Hong Kong protests: Tensions boil over ahead of Tuesday talks
| Hon Kong
Violent clashes erupted in Hong Kong early on Sunday for a second night, deepening a sense of impasse between a government with limited options and a pro-democracy movement increasingly willing to confront police.
The worst political crisis in Hong Kong since Britain handed the free-wheeling city back to China in 1997 entered its fourth week with no sign of a resolution despite talks scheduled on Tuesday between the government and student protest leaders.
Beijing has signaled through Hong Kong's leaders that it is not willing to reverse a decision in late August that effectively denies the financial hub the full democracy the protesters are demanding for an election in 2017.
"Unless there is some kind of breakthrough in two hours of talks on Tuesday, I'm worried we will see the standoff worsen and get violent," Sonny Lo, a professor at the Hong Kong Institute of Education, told Reuters.

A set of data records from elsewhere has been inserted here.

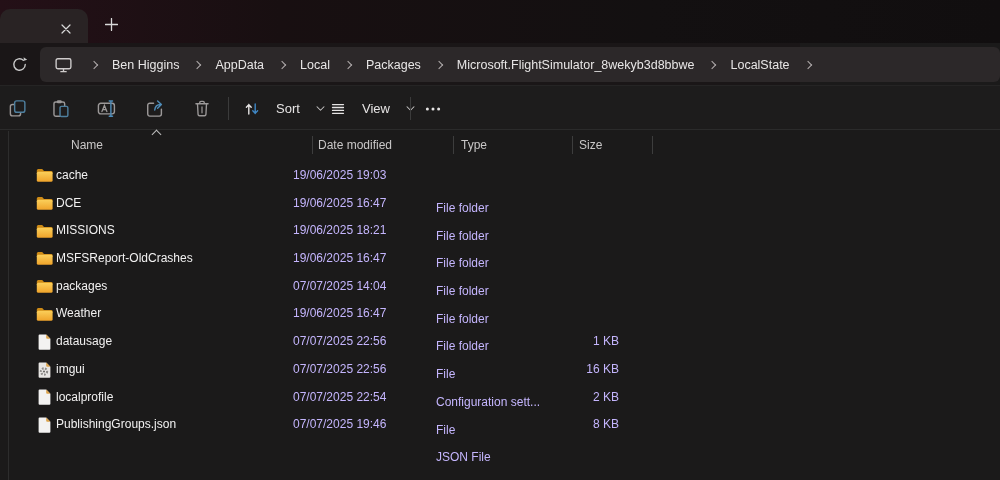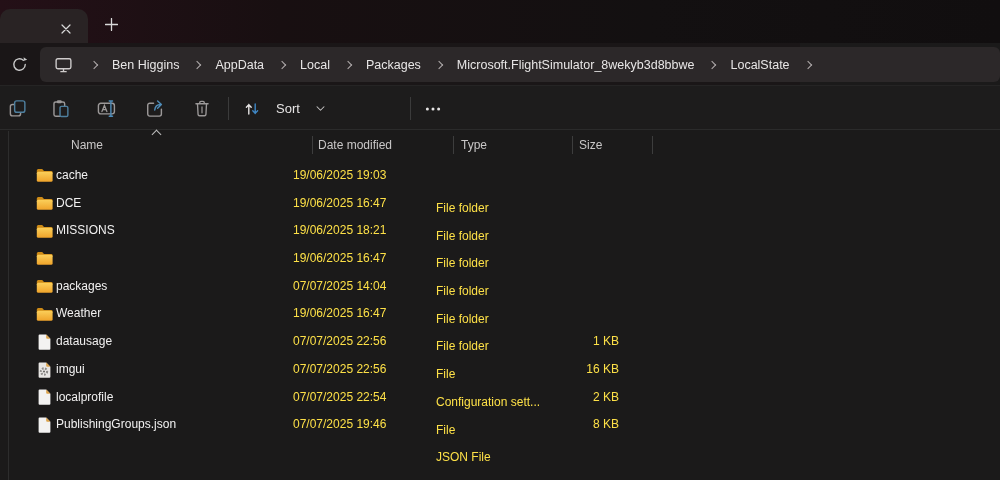--- a/index.html
+++ b/index.html
@@ -178,6 +178,19 @@
     </span>
   </span>
 
+  <span class="tool-drop" style="left:324px">
+    <span style="display:flex">
+      <svg width="16" height="16" viewBox="0 0 16 16">
+        <path d="M2.5 3.6 h11 M2.5 6.5 h11 M2.5 9.4 h11 M2.5 12.3 h11" stroke="#e6e4e4" stroke-width="1.3" stroke-linecap="round"></path>
+      </svg>
+    </span>
+    <span>View</span>
+    <span style="display:flex">
+      <svg width="9" height="7" viewBox="0 0 10 8">
+          <path d="M1 2 l4 4 4-4" fill="none" stroke="#c7c5c5" stroke-width="1.2" stroke-linecap="round" stroke-linejoin="round"></path>
+        </svg>
+    </span>
+  </span>
 
   <span class="tool-divider" style="left:410px"></span>
 

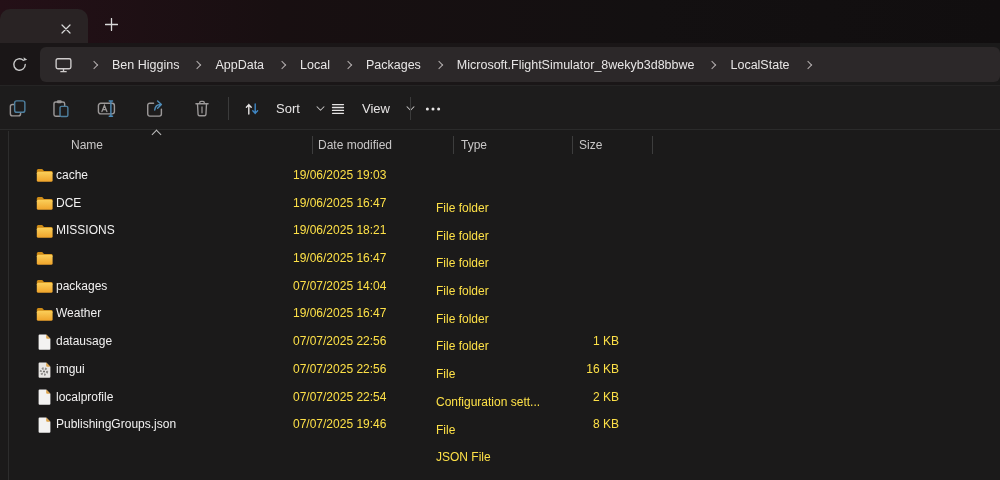--- a/index.html
+++ b/index.html
@@ -60,7 +60,7 @@
   .row-icon.file .ic-file { display:block; }
   .row-icon.config .ic-config { display:block; }
   .cell { position:absolute; top:0; line-height:27.7px; font-size:12px;
-    color:#fde047; white-space:nowrap; }
+    color:#c4b5fd; white-space:nowrap; }
   .cell.name { left:40px; color:#f2f1f1; }
   .cell.date { left:277px; }
   .cell.type { left:420px; max-width:108px; overflow:hidden;margin-top:33px; }

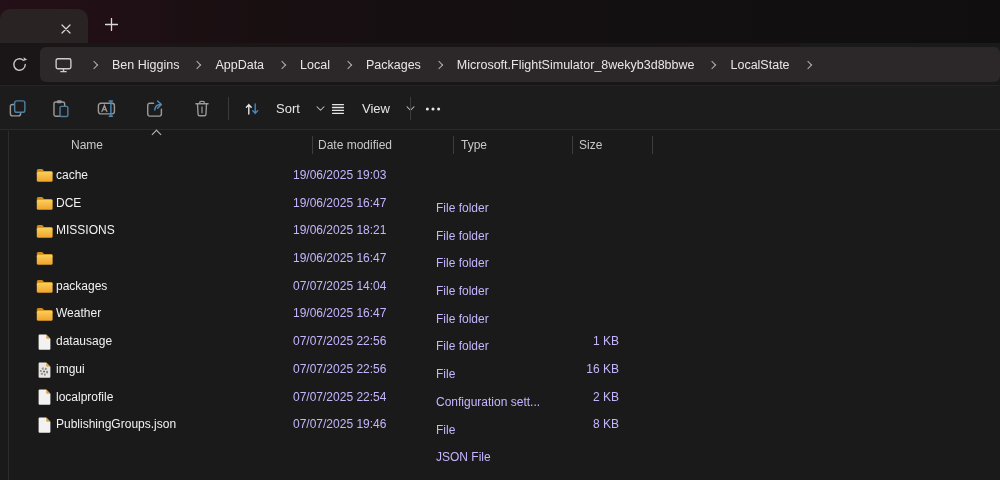--- a/index.html
+++ b/index.html
@@ -269,6 +269,7 @@
       </svg>
 
     </span>
+    <span class="cell name">MSFSReport-OldCrashes</span>
     <span class="cell date">19/06/2025 16:47</span>
     <span class="cell type">File folder</span>
     <span class="cell size"></span>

"We could be entering a new and much more problematic stage. I hope the government has worked out some compromises, because things could get very difficult now."
Hong Kong's Beijing-backed leader Leung Chun-ying, who has so far resisted calls to quit, said more time was needed to broker what he hoped would be a non-violent end to the upheaval.
"To work out a solution, to put an end to this problem, we need time. We need time to talk to the people, particularly young students," he told Hong Kong's ATV Television. "What I want is to see a peaceful and a meaningful end to this problem."
Hong Kong's 28,000 strong police have been struggling to contain a youth-led movement that has shown little sign of waning after three weeks of standoffs.
Roughly a thousand demonstrators in the Mong Kok district launched a fresh assault early on Sunday, putting on helmets and goggles before surging forward to grab a line of metal barricades hemming them into a section of road.
Scores of riot police had smashed batons at a wall of umbrellas that protesters raised to defend themselves. Amid shouts and hurled insults, violent scuffles erupted before police surged forward with shields, forcing the crowds back.
One activist in a white T-shirt and goggles was hit with a flurry of baton blows, leaving him bleeding from a gash in the head. Several protesters were taken away.
Dozens of people were reportedly injured in the two nights of clashes, including 22 police officers. Four people were arrested early on Sunday, police said.
The clashes came hours after the talks were confirmed for Tuesday. They will be broadcast live.
On Sunday evening, crowds again began building as protesters stockpiled helmets and fashioned home-made forearm shields out of foam pads to parry baton blows.
Restive Generation
The protesters, led by a restive generation of students, have been demanding China's Communist Party rulers live up to constitutional promises to grant full democracy to the former British trading outpost.
Hong Kong is ruled under a "one country, two systems" formula that allows it wide-ranging autonomy and freedoms and specifies universal suffrage for Hong Kong as an eventual goal.
But Beijing is wary about copycat demands for reform on the mainland and it ruled on Aug. 31 it would screen candidates who want to run for the city's chief executive in 2017. Democracy activists said that rendered the universal suffrage concept meaningless. They are demanding elections with open nominations.
Leung appears hamstrung, unable to compromise because of the message that would send to people on the mainland while more force looks likely to only galvanize the young protesters.
Hong Kong's Security Chief Lai Tung-kwok said some of the clashes in recent days had been initiated by activists affiliated to "radical organizations which have been active in conspiring, planning and charging violent acts."
The city's embattled police chief, Andy Tsang, also expressed his frustration when he broke three weeks of silence on Saturday to say "extremely tolerant" policing had not stopped protests becoming more "radical or violent."
The demonstrations pose one of the biggest challenges for China since the crushing of a pro-democracy movement in Beijing in 1989.
The situation in Hong Kong surfaced in weekend talks between US Secretary of State John Kerry and Chinese State Councilor Yang Jiechi in Boston.
A senior State Department official said Hong Kong was discussed as part of "candid exchanges" on human rights while a Chinese Foreign Ministry statement said Yang had told Kerry that Hong Kong was "purely an internal affair of China."
In Mong Kok, protesters resting during the day on Sunday were defiant and also angry that local officials were portraying their campaign as increasingly radicalized and violent.
While police took down some banners and posters, they left one of the more popular and dramatic, a cardboard cut-out of Leung being hanged in effigy from a lamp-post.
"I will continue to stay here until CY (Leung) resigns," said Lap Cheung, 40, who quit his IT job in the United States to return to Hong Kong for the protests, adding that he had no hope for Tuesday's talks.
Besides Mong Kok, about 1,000 protesters remained camped out at the headquarters of the civil disobedience "Occupy" movement on Hong Kong Island in a sea of tents on an eight-lane highway beneath skyscrapers close to government headquarters.
As the Monitor's Peter Ford noted earlier this month, the young protesters have remained relatively restrained during standoffs with police – holding their ground but refraining from engaging in looting or violence.